Sid laughed out loud when Cheryl stuck her tongue out at him and professed he'd make an amazing Rapunzel. "Think we might have to agree to disagree on that one, Cheryl," he told her. "After all, I think of the two of us, you'd definitely fit the beautiful princess role better than myself, and honestly...growing my hair out that long would make me look even more ridiculous than my mum says I already do," he pointed out with a smirk.

The fact that she'd said she was enjoying herself in his presence as well was not lost on him, but he chose not to comment on it. He still couldn't understand why the people here were so keen on spending time with him; it was weird. Not in a bad way, but strange, none the less, to feel like he was wanted rather than put up with in a social situation. Maybe he'd never get over it. It'd be his bloody luck that Tony or Anwar would show up next and cut him back down to size, though...it was probably just a matter of time.

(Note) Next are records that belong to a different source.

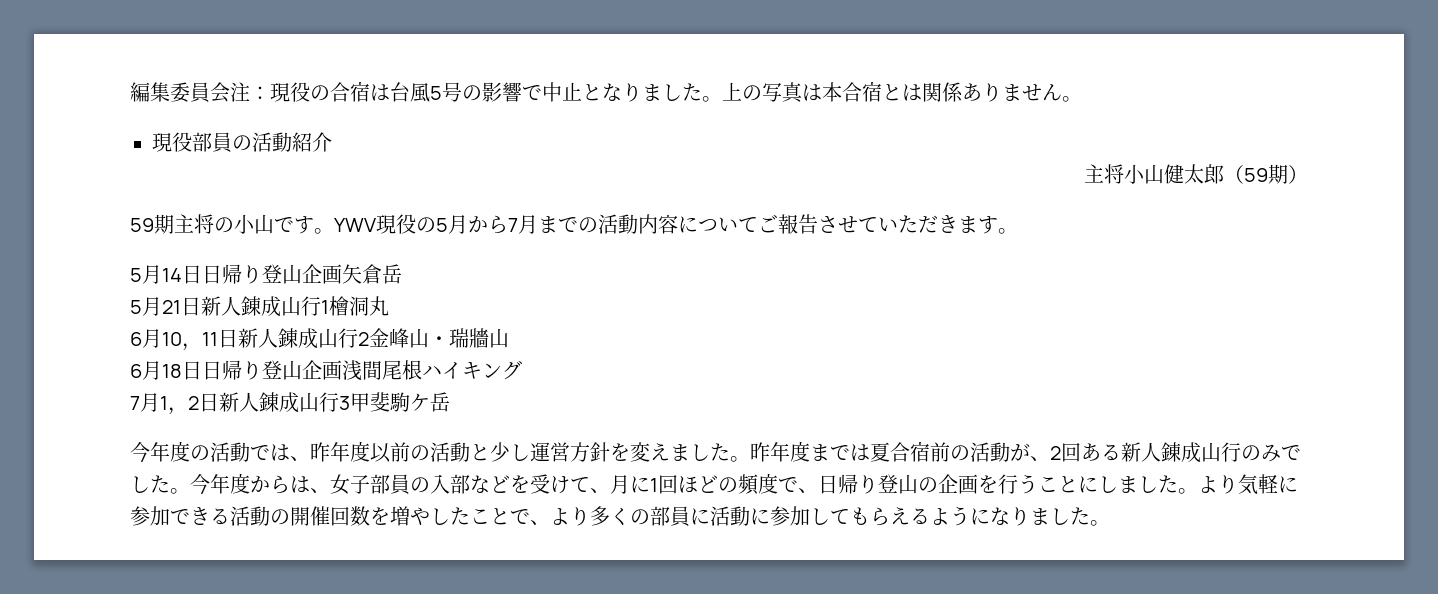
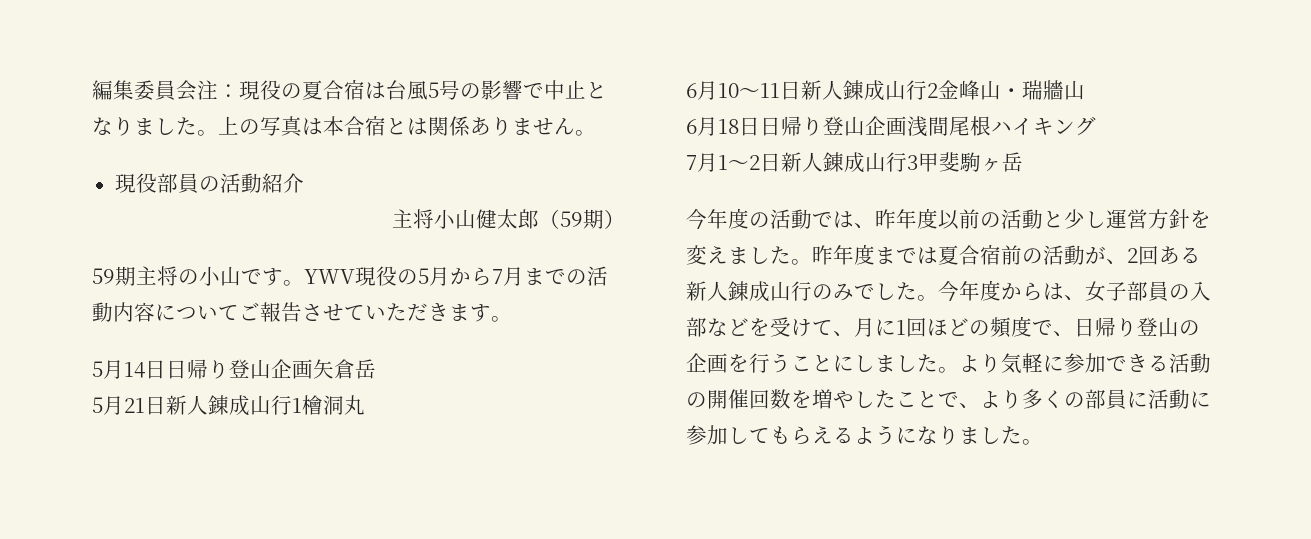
- 編集委員会注：現役の合宿は台風5号の影響で中止となりました。
+ 編集委員会注：現役の夏合宿は台風5号の影響で中止となりました。
- 6月10，11日新人錬成山行2金峰山・瑞牆山
+ 6月10～11日新人錬成山行2金峰山・瑞牆山
- 7月1，2日新人錬成山行3甲斐駒ケ岳
+ 7月1～2日新人錬成山行3甲斐駒ヶ岳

He gave Cheryl a mockingly serious expression and nodded solemnly. "He throws things," he told her, before cracking a grin in spite of himself. Christ, he'd been stupid. He'd thought Cass was cheating and he'd actually failed to give her enough credit, thinking that she'd be stupid enough to leave the webcam on for him to see it. The laptop had suffered the wrath and he'd still been stepping on tiny pieces of metal and plastic for a couple of days after the fact. The fact that he'd called her a ditzy cow to himself was another thing he'd be taking to the grave.

Laughing again as Cheryl pointed out in so many words that he really had had his head up his arse, Sid shook his head. "Funny story?" he asked, taking a drag off the cigarette and looking back at her with raised eyebrows. The smoke was exhaled along with his words. "The first time I thought I had it figured out, I ended up being locked in a bloody padded room, because I'd been in such a hurry to get to the clinic and tell her that I looked a mess and the staff thought I was a patient who'd wandered off.

"The second time...it was after Tony yanked Michelle and I out of the toilets, pants around my ankles and skirt up over her hips to tell us that we were wrong and that I loved Cass. Would you believe it? Mid-fuck he pulled us out of the stall and just like that Michelle dumped me and it hit me that he was right and Chelle wasn't the one I really wanted." He shook his head and laughed again at the memory, cocking his eyebrows and taking another drag. Blowing out the smoke, Sid reached out the window and flicked the ashes off the butt end of the cigarette. "So y'see...I really am crap with that stuff. Right in front of my face and I can't see it sometimes."

When Cheryl asked about his own fantasy world, Sid gave her a lecherous smirk. "Beta version, obviously. My fantasy world would definitely not have this much bloody snow." Nor would it have any blokes, for that matter, especially ones that looked like Anders or Logan. And the girls would all look, smell, taste, and feel like Cass. ...all right and maybe one or two like Michelle and Jal, but no one had to know that but Sid.